Ellen Datlow &
Terri Windling, editors,
The Year's Best
Fantasy & Horror,
12th annual collection

(St. Martin's Press, 1999)

I always look forward to the annual publication of the The Year's Best Fantasy and Horror, a splendid collection of the best short stories in both genres for the previous year, carefully selected and compiled by Ellen Datlow and Terri Windling. The thick volume with its intricate and intriguing Thomas Canty cover brims with the promise of meeting favorite authors and encountering new ones as I read my way through it. Although the format is essentially the same from volume to volume, the "mix" always varies, and some volumes speak more to me than others. I am pleased to report that the 12th annual collection, covering works published in 1998, is such a volume.

The bibliographic essays at the beginning would be worth the price of the book alone. Summarizing fantasy (Windling), horror (Datlow), "Horror and Fantasy in the Media" (Edward Bryant) and comics (Seth Johnson), they built my "to read" lists for months. Windling's fantasy summation also includes a section on music with contributions from Charles de Lint and Ellen Kushner. A summary of obituaries and a list of stories which earned an honorable mention (and their sources) rounds out the book.
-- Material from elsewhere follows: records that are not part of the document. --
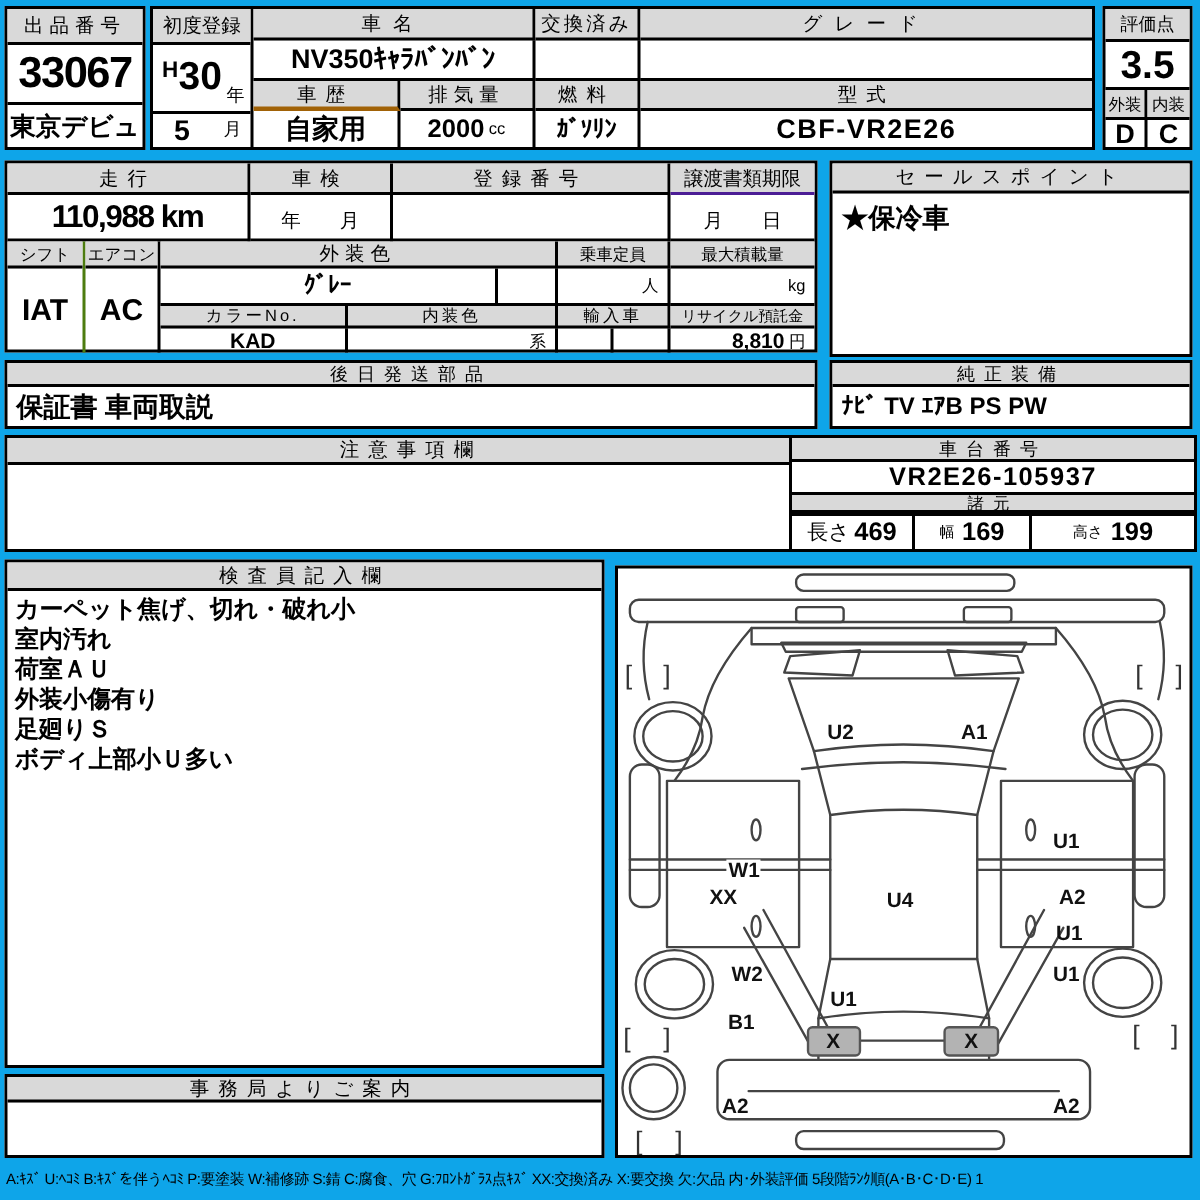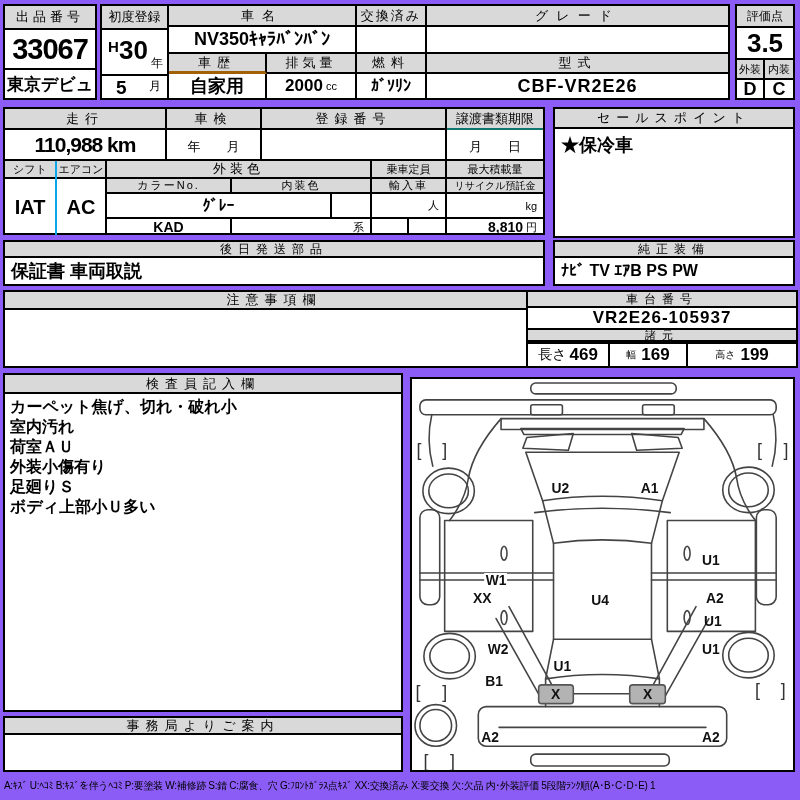--- a/index.html
+++ b/index.html
@@ -5,7 +5,7 @@
   * { margin:0; padding:0; box-sizing:border-box; }
   html,body { width:800px; height:800px; background:#fff; }
   body { font-family:"Liberation Sans", sans-serif; color:#000; position:relative; }
-  .sheet { position:absolute; inset:0; background:#8b5cf6; }
+  .sheet { position:absolute; inset:0; background:#0ea5e9; }
   .box { position:absolute; border:2px solid #000; background:#fff; }
   .hdr { background:#d9d9d9; border-bottom:2px solid #000; font-size:13px;
          display:flex; align-items:center; justify-content:center; white-space:nowrap; overflow:hidden; }

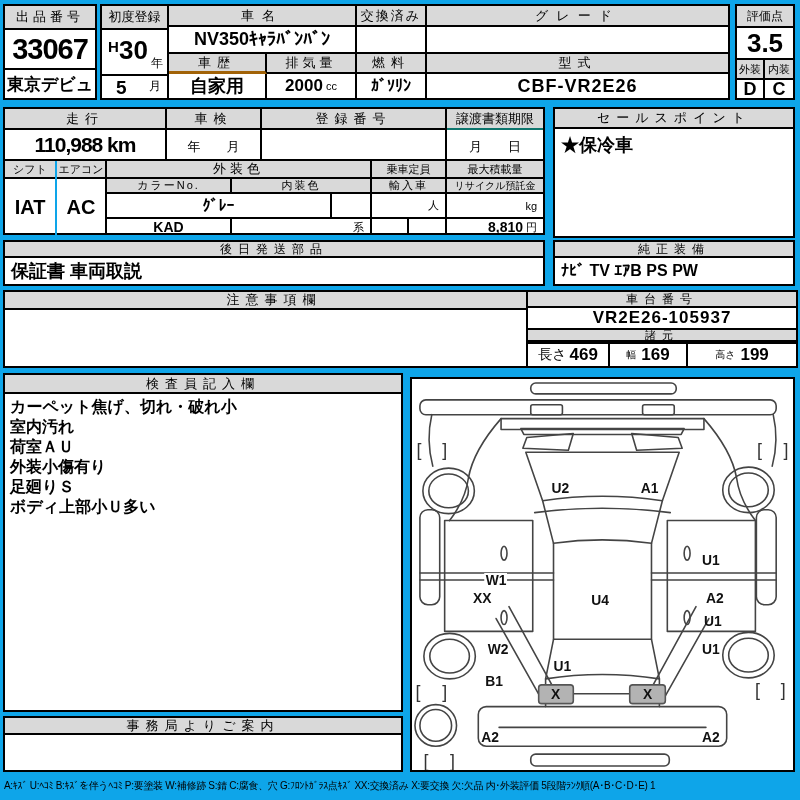--- a/index.html
+++ b/index.html
@@ -95,7 +95,7 @@
       <div class="cell hdr ls6" style="width:162px;height:100%;border-bottom:2px solid #000">走行</div>
       <div class="cell hdr ls6" style="width:95px;height:100%;border-bottom:2px solid #000">車検</div>
       <div class="cell hdr ls6" style="width:185px;height:100%;border-bottom:2px solid #000">登録番号</div>
-      <div class="cell hdr ls0 grow" style="height:100%;border-bottom:2px solid #0f766e">譲渡書類期限</div>
+      <div class="cell hdr ls0 grow" style="height:100%;border-bottom:2px solid #4c1d95">譲渡書類期限</div>
     </div>
     <div class="row" style="height:31px">
       <div class="cell bb val" style="width:162px;font-size:21px;letter-spacing:-1px">110,988 km</div>

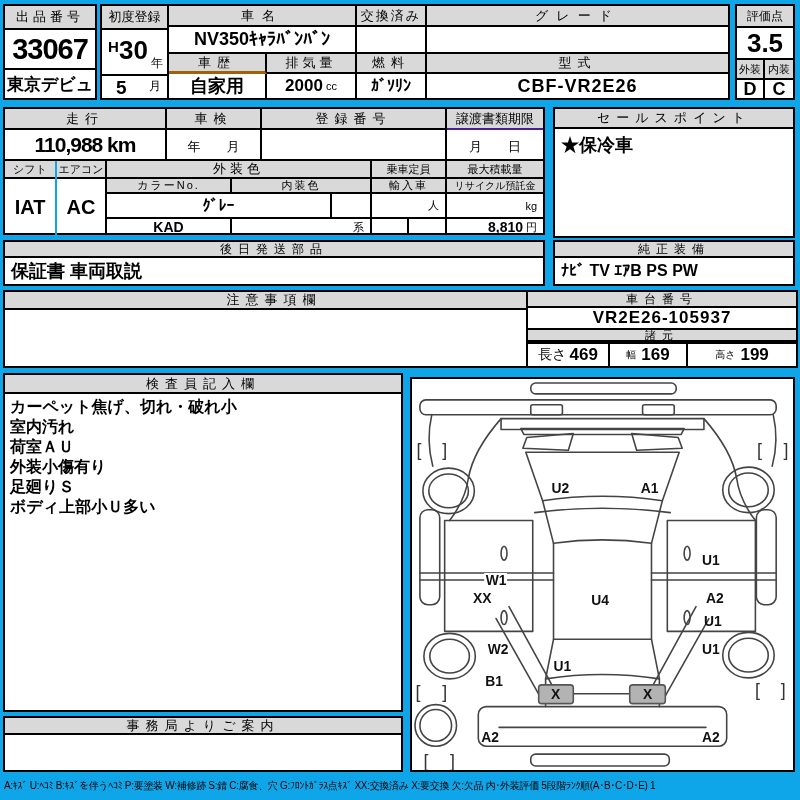--- a/index.html
+++ b/index.html
@@ -104,7 +104,7 @@
       <div class="cell bb grow" style="font-size:13px;align-items:flex-end;padding-bottom:3px">月　　日</div>
     </div>
     <div class="row" style="height:74px">
-      <div style="width:52px;border-right:2px solid #0ea5e9;display:flex;flex-direction:column">
+      <div style="width:52px;border-right:2px solid #4d7c0f;display:flex;flex-direction:column">
         <div class="hdr smallhdr" style="height:18px">シフト</div>
         <div class="val" style="flex:1;display:flex;align-items:center;justify-content:center;font-size:20px">IAT</div>
       </div>

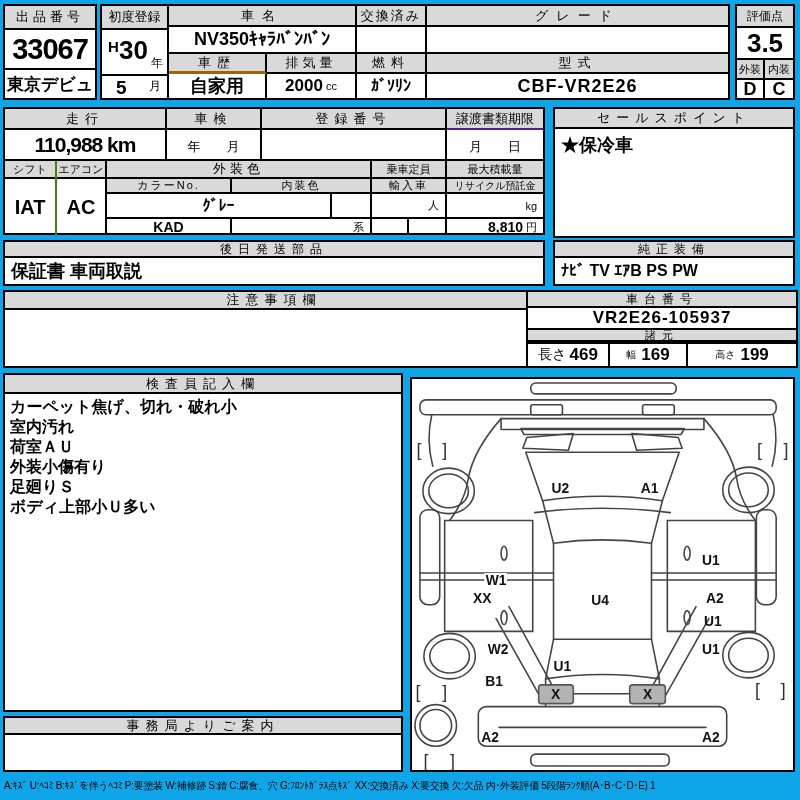--- a/index.html
+++ b/index.html
@@ -118,12 +118,6 @@
           <div class="cell hdr ls0 smallhdr" style="width:75px;height:100%;border-bottom:2px solid #000">乗車定員</div>
           <div class="cell hdr ls0 smallhdr grow" style="height:100%;border-bottom:2px solid #000">最大積載量</div>
         </div>
-        <div class="row" style="height:15px">
-          <div class="cell hdr ls2 smallhdr" style="width:125px;height:100%;border-bottom:2px solid #000">カラーNo.</div>
-          <div class="cell hdr ls2 smallhdr" style="width:140px;height:100%;border-bottom:2px solid #000">内装色</div>
-          <div class="cell hdr ls2 smallhdr" style="width:75px;height:100%;border-bottom:2px solid #000">輸入車</div>
-          <div class="cell hdr ls0 grow" style="height:100%;font-size:10px;border-bottom:2px solid #000">リサイクル預託金</div>
-        </div>
         <div class="row" style="height:27px">
           <div class="cell bb val" style="width:225px;font-size:16px">ｸﾞﾚｰ</div>
           <div class="cell bb" style="width:40px"></div>
@@ -135,6 +129,12 @@
             <span></span>
             <span class="unit">kg</span>
           </div>
+        </div>
+        <div class="row" style="height:15px">
+          <div class="cell hdr ls2 smallhdr" style="width:125px;height:100%;border-bottom:2px solid #000">カラーNo.</div>
+          <div class="cell hdr ls2 smallhdr" style="width:140px;height:100%;border-bottom:2px solid #000">内装色</div>
+          <div class="cell hdr ls2 smallhdr" style="width:75px;height:100%;border-bottom:2px solid #000">輸入車</div>
+          <div class="cell hdr ls0 grow" style="height:100%;font-size:10px;border-bottom:2px solid #000">リサイクル預託金</div>
         </div>
         <div class="row grow">
           <div class="cell val" style="width:125px;font-size:14px">KAD</div>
Of course, though, it is the stories which I anticipate eagerly. I resist the temptation to read my favorite authors first; instead, I read the stories straight through from beginning to end. My experience (and expectation) with any anthology edited by Datlow and Windling is that much consideration and care has gone into the arrangement, and I am not disappointed here.

The twelfth collection contains 46 stories and poems from 45 authors. (Kelly Link has two stories, one of which "fell through the cracks" between publishing years.) The stories represent a broad variety of approaches in horror and fantasy writing by authors ranging from the well-known to the newly emerging. While it is not possible to detail all of the stories, some of the highlights follow.

Stephen King's "That Feeling You Can Only Say What It Is in French" slowly chills the blood as the story unfolds, while "Shoggoth's Old Peculiar" by Neil Gaiman ripples with understated horrific humor. Susanna Clarke's "Mrs. Mabb" is a delightful historical fantasy while Lisa Goldstein's "The Fantasma of Q______" tells the story of a paranormal quest which becomes an obsession.

Jane Yolen tells us how to "Become a Warrior" by following the path of the grimly determined young heroine. "The Bird Chick" in Sylvia Brownrigg's quirky short story is a heroine of a different feather, while everything is not what it seems in Delia Sherman's deliciously ribald "The Faerie Cony-catcher."

In "Twa Corbies" by Charles de Lint, young artist Jilly Coppercorn and an elderly widow share a magical moment in the middle of the night, and a teen-aged girl finds magic while living on the edge in Bordertown in Patricia McKillip's "Oak Hill."

These are only a few of the stories in the volume, and the overall quality is consistently high. The balance of fantasy and horror is particularly finely tuned, with smooth transitions from one story and mood to the next. I found that once I began reading, it was most difficult to stop.

If you've never encountered the kind of treasures that The Year's Best Fantasy and Horror contains, then get your hands on it and see for yourself. As for me, I'm waiting (not so) patiently for the 13th annual collection!